(PROVIDED INFORMATION)
----------
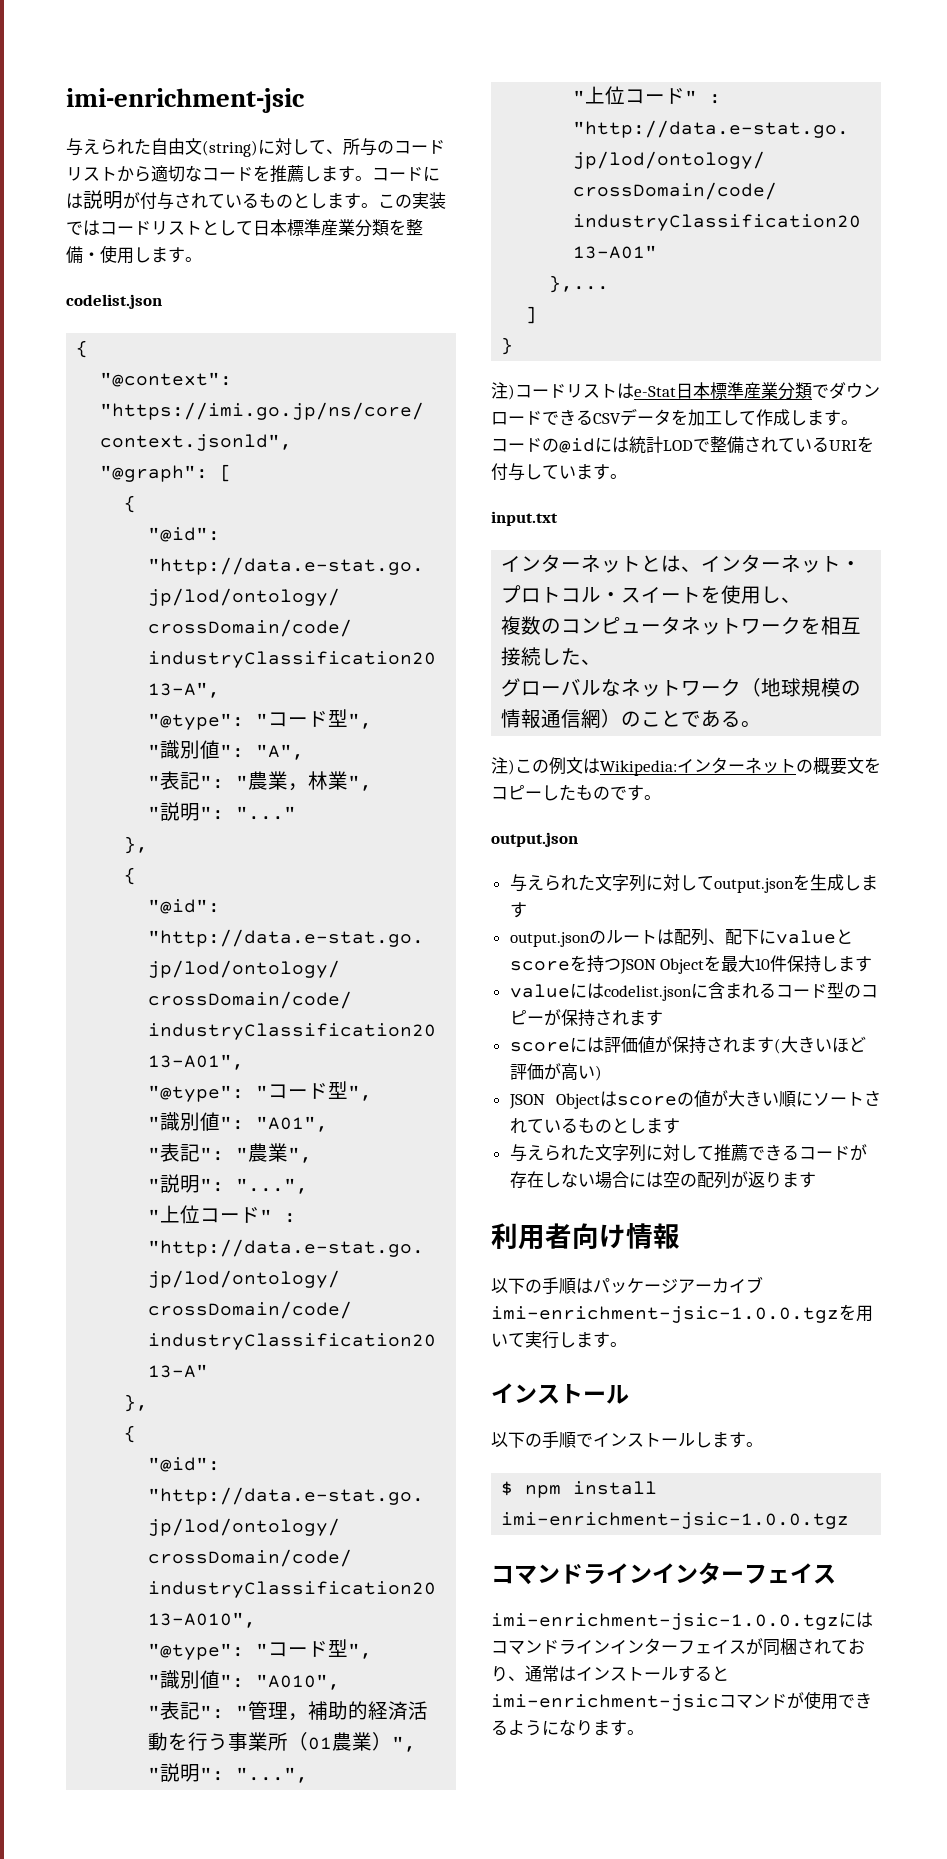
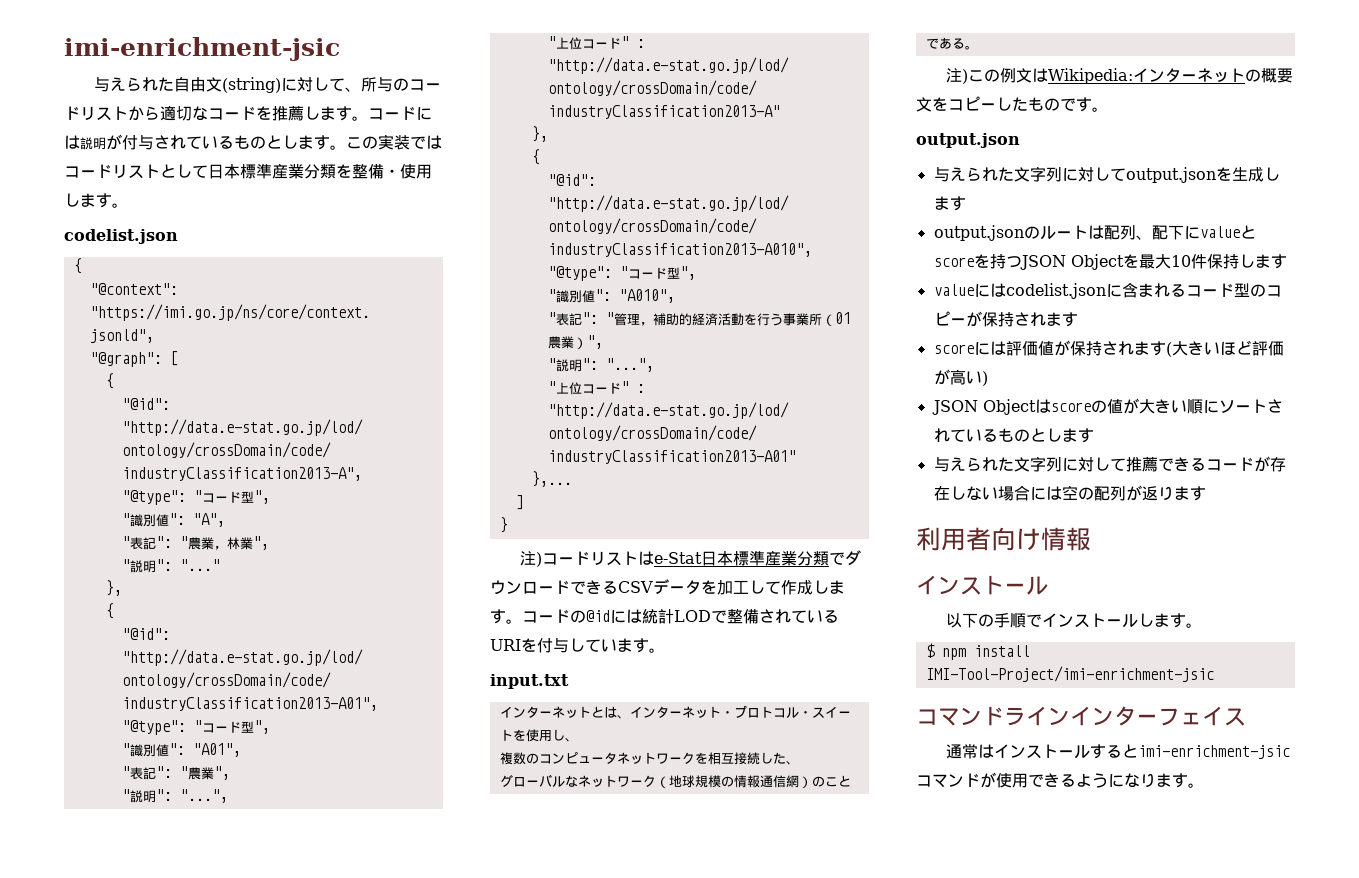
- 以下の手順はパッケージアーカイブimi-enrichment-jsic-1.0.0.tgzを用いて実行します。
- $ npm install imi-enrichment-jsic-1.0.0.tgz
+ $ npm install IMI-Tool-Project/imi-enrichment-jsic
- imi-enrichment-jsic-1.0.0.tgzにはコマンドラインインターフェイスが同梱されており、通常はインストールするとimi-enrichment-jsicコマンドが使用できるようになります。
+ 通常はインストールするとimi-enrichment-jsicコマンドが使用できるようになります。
----------
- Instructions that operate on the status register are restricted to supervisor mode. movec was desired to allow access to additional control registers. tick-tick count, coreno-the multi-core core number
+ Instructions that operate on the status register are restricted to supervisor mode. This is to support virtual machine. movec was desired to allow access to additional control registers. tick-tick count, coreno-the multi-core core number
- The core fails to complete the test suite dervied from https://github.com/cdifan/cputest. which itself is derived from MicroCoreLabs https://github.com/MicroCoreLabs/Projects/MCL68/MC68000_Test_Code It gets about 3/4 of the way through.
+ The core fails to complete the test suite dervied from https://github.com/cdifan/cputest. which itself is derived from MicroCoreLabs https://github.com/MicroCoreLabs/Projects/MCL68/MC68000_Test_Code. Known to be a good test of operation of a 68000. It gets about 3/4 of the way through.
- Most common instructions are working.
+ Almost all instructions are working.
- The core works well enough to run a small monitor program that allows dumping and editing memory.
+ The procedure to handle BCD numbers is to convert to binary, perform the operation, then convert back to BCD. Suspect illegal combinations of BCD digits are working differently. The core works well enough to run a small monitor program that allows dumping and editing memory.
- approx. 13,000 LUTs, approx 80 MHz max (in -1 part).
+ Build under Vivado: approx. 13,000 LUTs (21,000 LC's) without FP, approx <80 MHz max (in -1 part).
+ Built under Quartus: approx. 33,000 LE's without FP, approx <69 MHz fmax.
----------
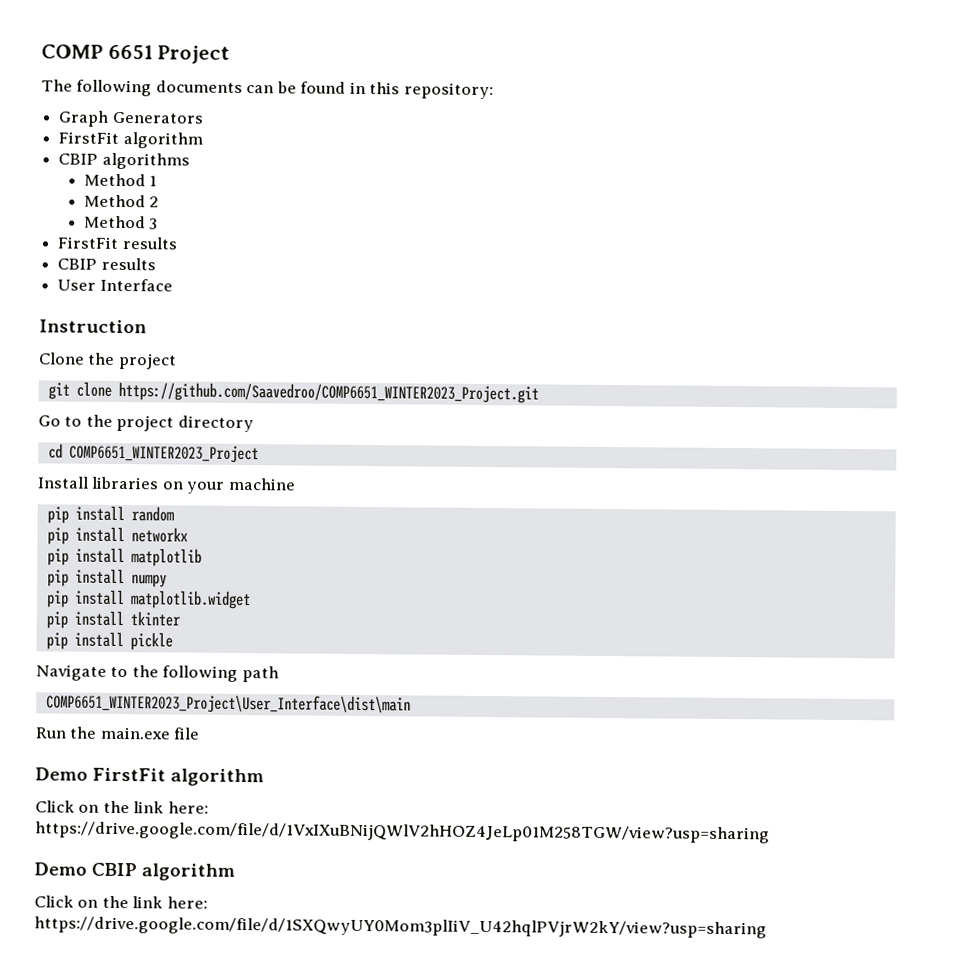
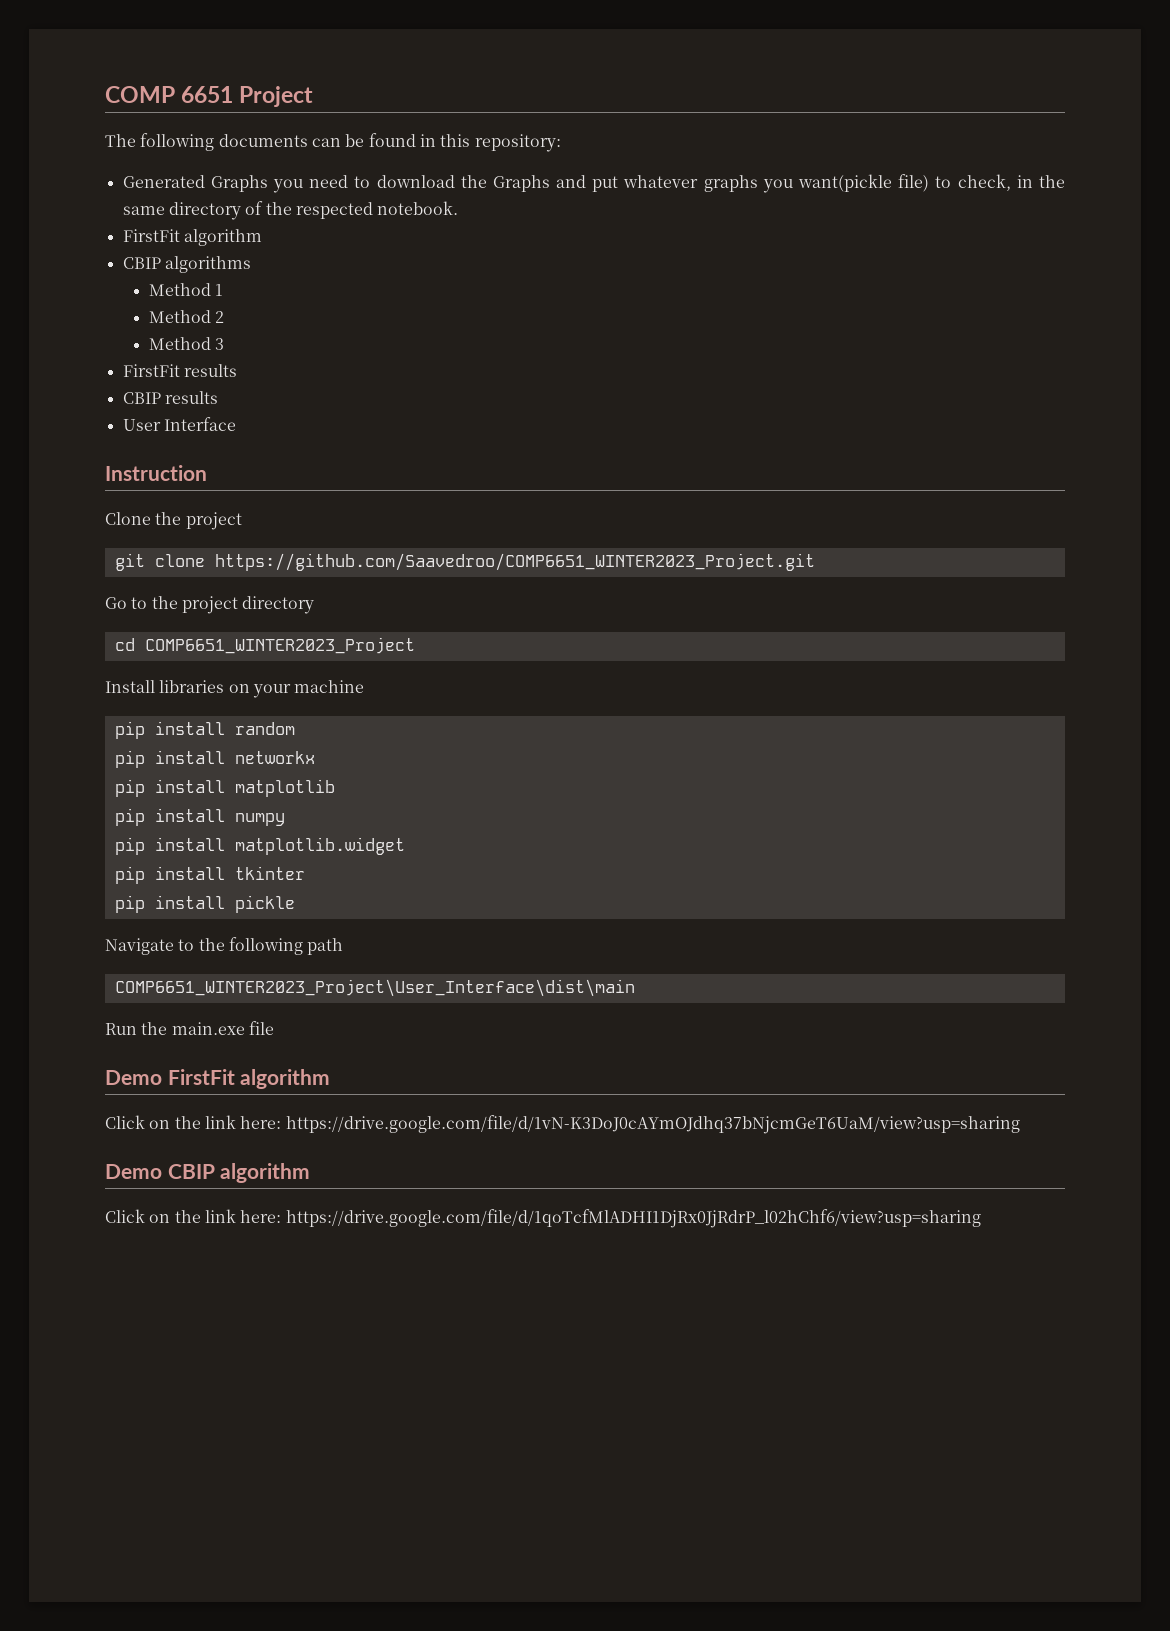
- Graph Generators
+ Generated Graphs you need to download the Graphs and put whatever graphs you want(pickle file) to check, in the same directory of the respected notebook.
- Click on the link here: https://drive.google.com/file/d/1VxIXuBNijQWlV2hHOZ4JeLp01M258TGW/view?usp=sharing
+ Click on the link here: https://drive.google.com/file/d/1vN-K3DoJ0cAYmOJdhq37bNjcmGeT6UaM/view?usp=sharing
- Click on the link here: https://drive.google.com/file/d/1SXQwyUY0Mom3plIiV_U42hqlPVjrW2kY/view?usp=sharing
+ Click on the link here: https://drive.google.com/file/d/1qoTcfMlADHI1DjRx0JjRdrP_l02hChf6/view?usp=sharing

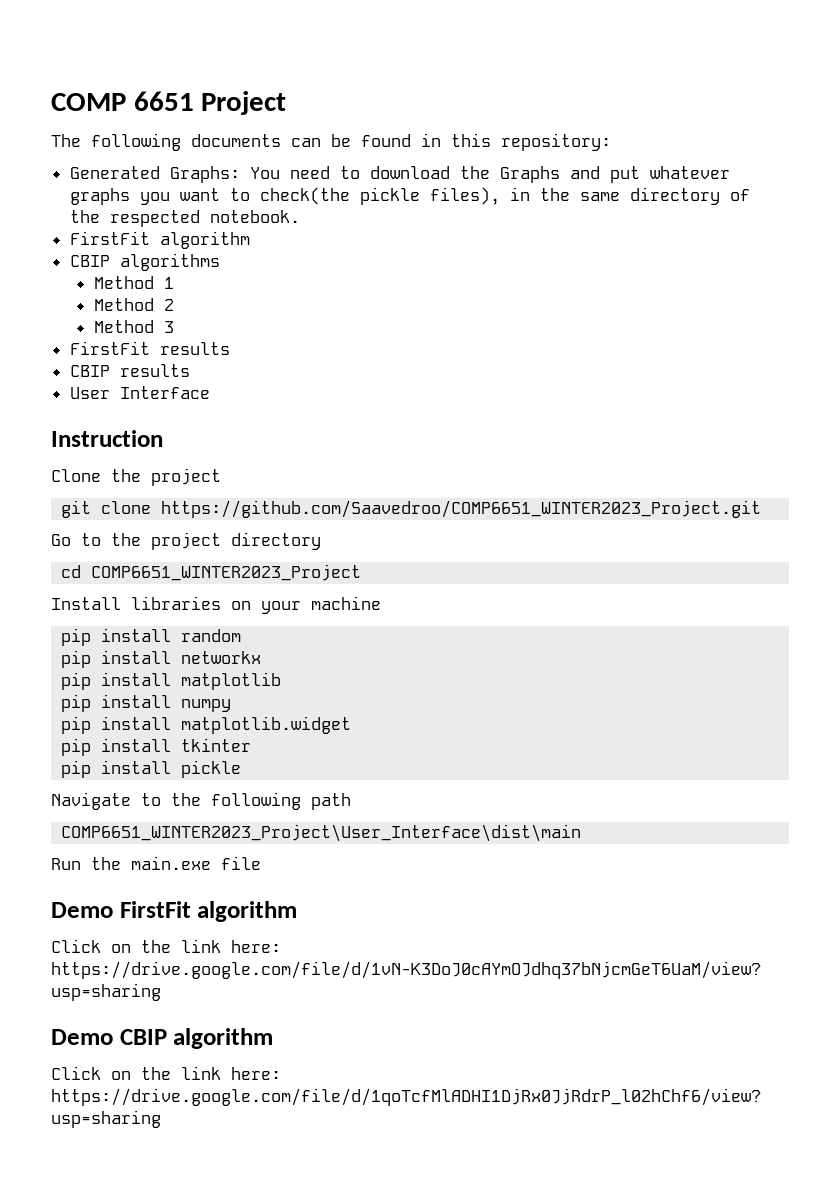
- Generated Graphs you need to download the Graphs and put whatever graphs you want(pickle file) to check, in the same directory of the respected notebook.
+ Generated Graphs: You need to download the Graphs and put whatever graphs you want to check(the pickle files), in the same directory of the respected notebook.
----------
(ASSIGNED TASK) Each line of the listing that contains the word "approx" must be copied.

(THE ANSWER)
- approx. 13,000 LUTs, approx 80 MHz max (in -1 part).
+ Build under Vivado: approx. 13,000 LUTs (21,000 LC's) without FP, approx <80 MHz max (in -1 part).
+ Built under Quartus: approx. 33,000 LE's without FP, approx <69 MHz fmax.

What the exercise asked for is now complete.